Change listing data:
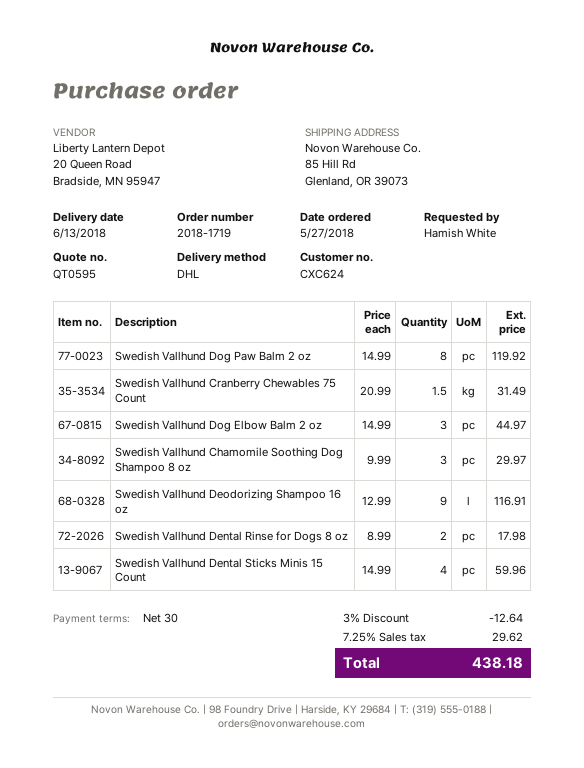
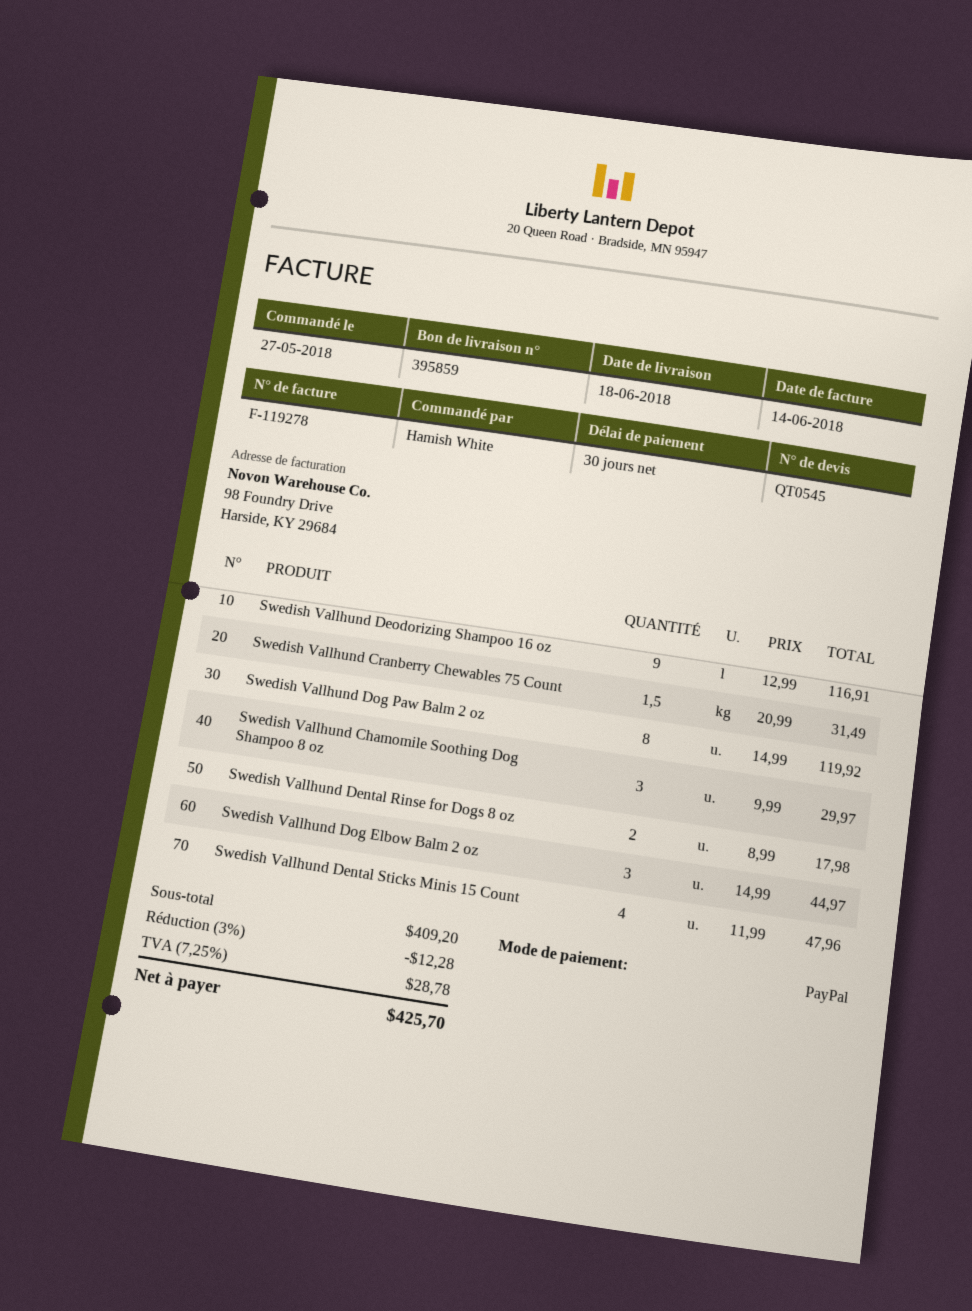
quote number: QT0595 -> QT0545
delivery date: 2018-06-13 -> 2018-06-18
Swedish Vallhund Dental Sticks Minis 15 Count: 4 x 14.99 = 59.96 -> 4 x 11.99 = 47.96
discount: 3% = 12.64 -> 3% = 12.28
tax: 7.25% = 29.62 -> 7.25% = 28.78
total: 438.18 -> 425.70

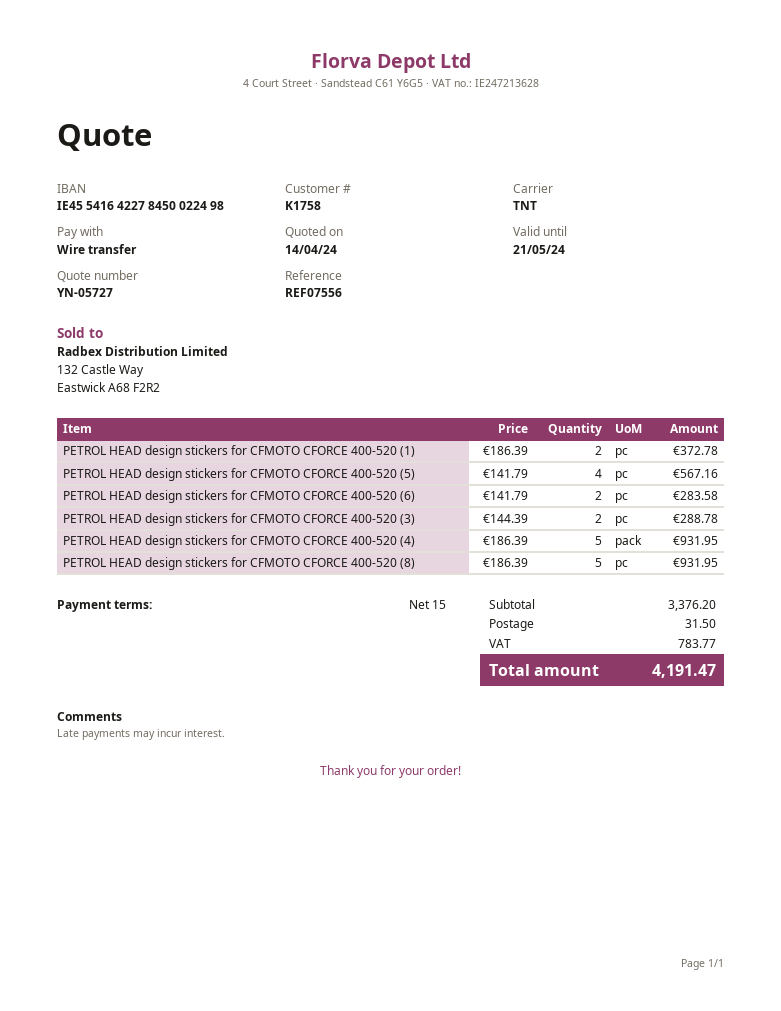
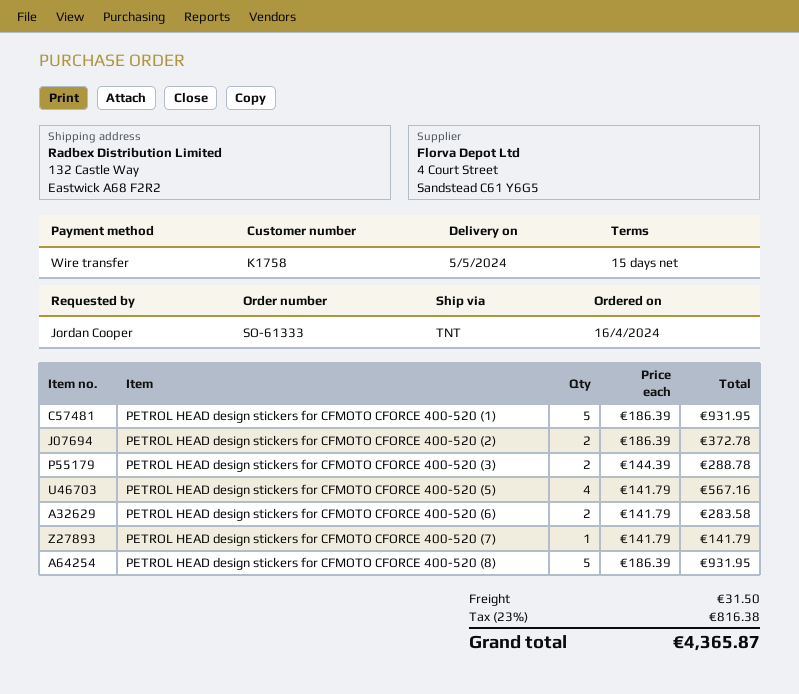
PETROL HEAD design stickers for CFMOTO CFORCE 400-520 (1): 2 x 186.39 = 372.78 -> 5 x 186.39 = 931.95
PETROL HEAD design stickers for CFMOTO CFORCE 400-520 (4): 5 x 186.39 = 931.95 -> none
PETROL HEAD design stickers for CFMOTO CFORCE 400-520 (2): none -> 2 x 186.39 = 372.78
PETROL HEAD design stickers for CFMOTO CFORCE 400-520 (7): none -> 1 x 141.79 = 141.79
tax: 783.77 -> 816.38
total: 4191.47 -> 4365.87

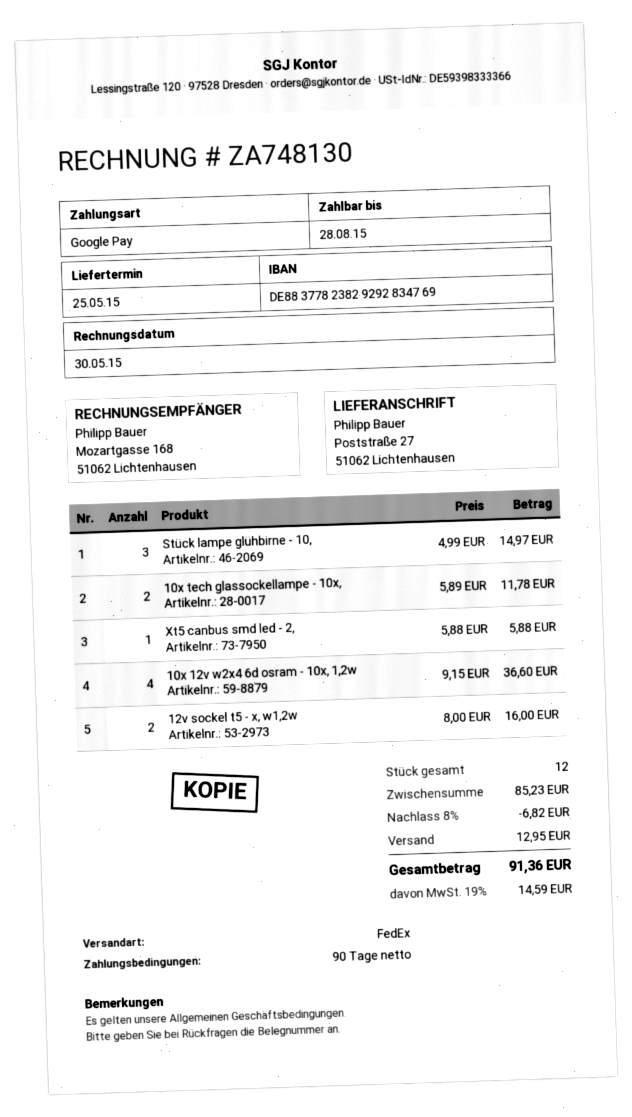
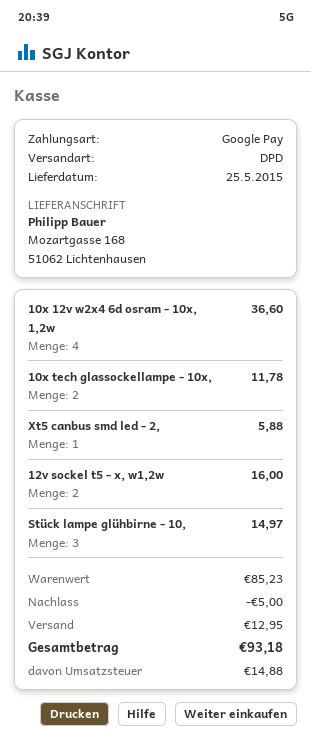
shipping method: FedEx -> DPD
ship to: Poststraße 27, 51062 Lichtenhausen -> Mozartgasse 168, 51062 Lichtenhausen
discount: 6.82 -> 5.00
tax: 14.59 -> 14.88
total: 91.36 -> 93.18

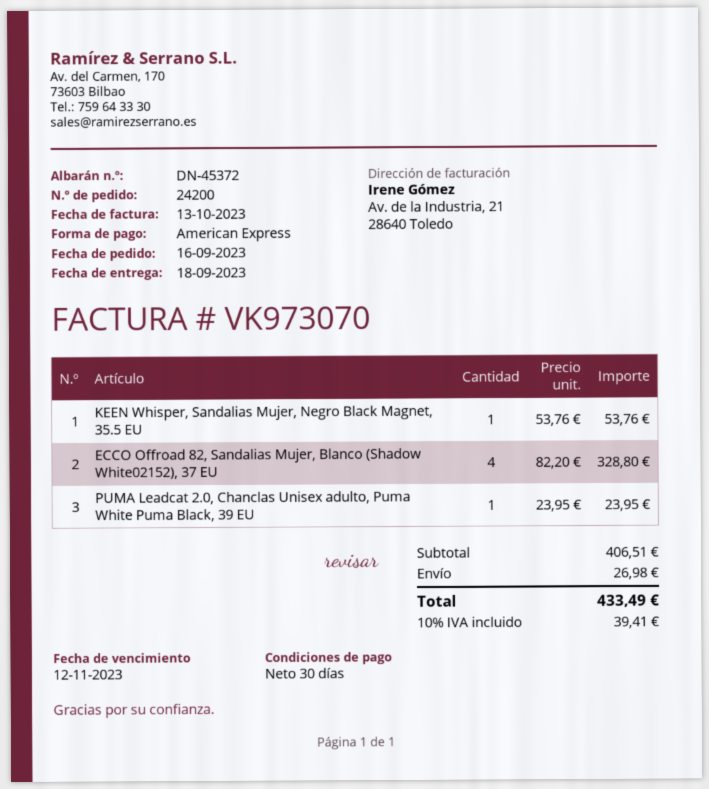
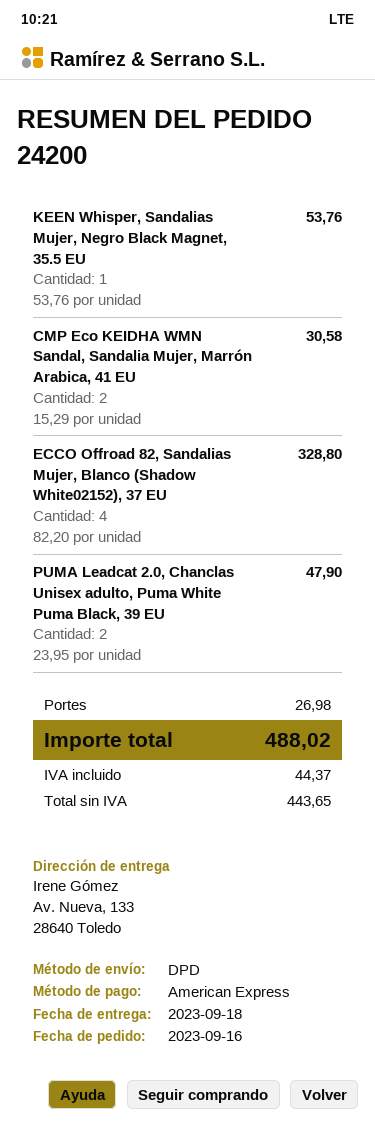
PUMA Leadcat 2.0, Chanclas Unisex adulto, Puma White Puma Black, 39 EU: 1 x 23.95 = 23.95 -> 2 x 23.95 = 47.90
CMP Eco KEIDHA WMN Sandal, Sandalia Mujer, Marrón Arabica, 41 EU: none -> 2 x 15.29 = 30.58
tax: 39.41 -> 44.37
total: 433.49 -> 488.02

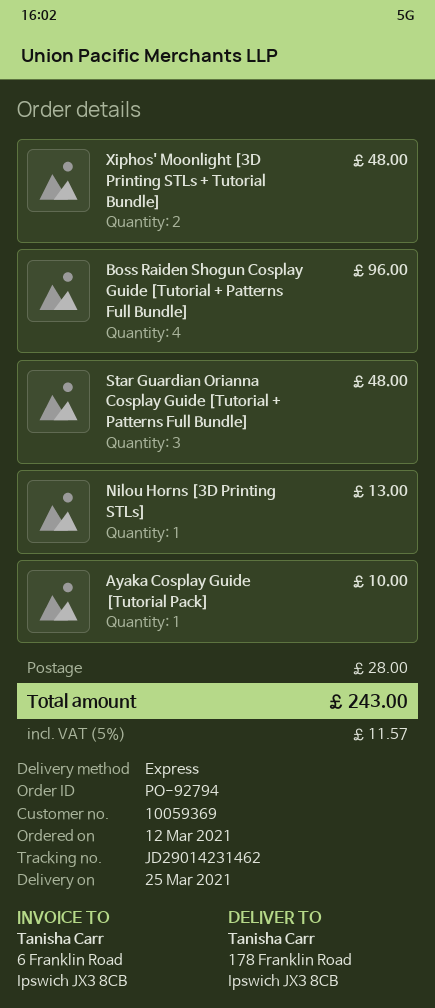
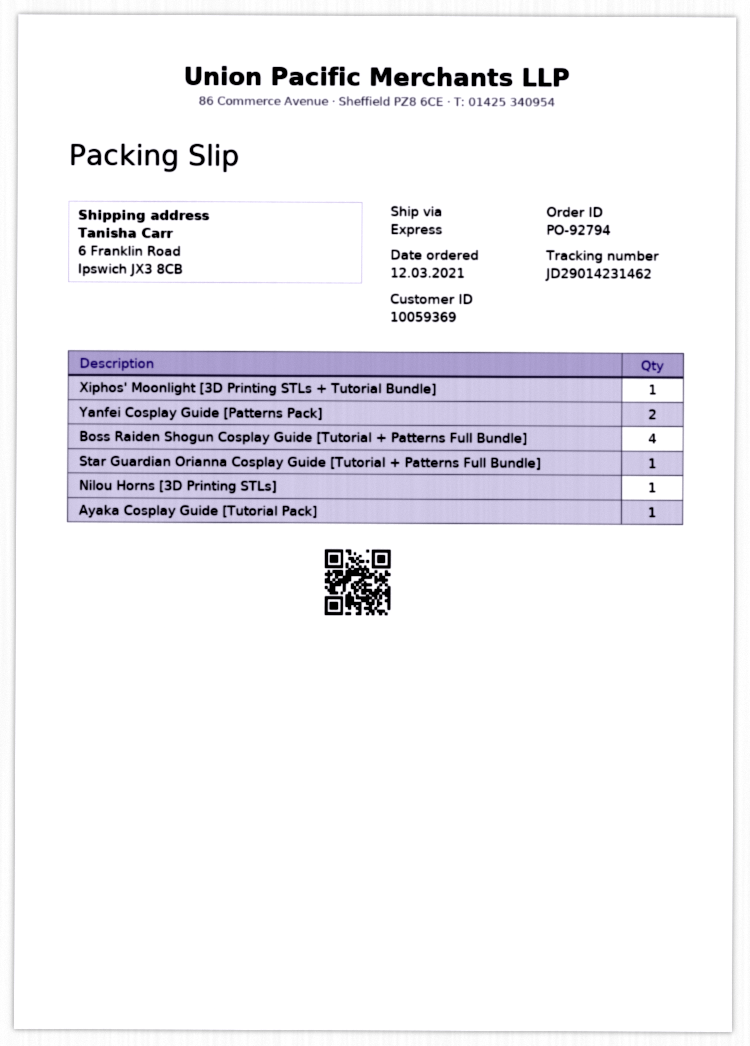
ship to: 178 Franklin Road, Ipswich JX3 8CB -> 6 Franklin Road, Ipswich JX3 8CB
Xiphos' Moonlight [3D Printing STLs + Tutorial Bundle]: 2 -> 1
Star Guardian Orianna Cosplay Guide [Tutorial + Patterns Full Bundle]: 3 -> 1
Yanfei Cosplay Guide [Patterns Pack]: none -> 2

PROBLEM STATEMENT
What is needed is the number of lines in these entries that include the word "Tutorial"; please give it alone.

EXPECTED ANSWER
2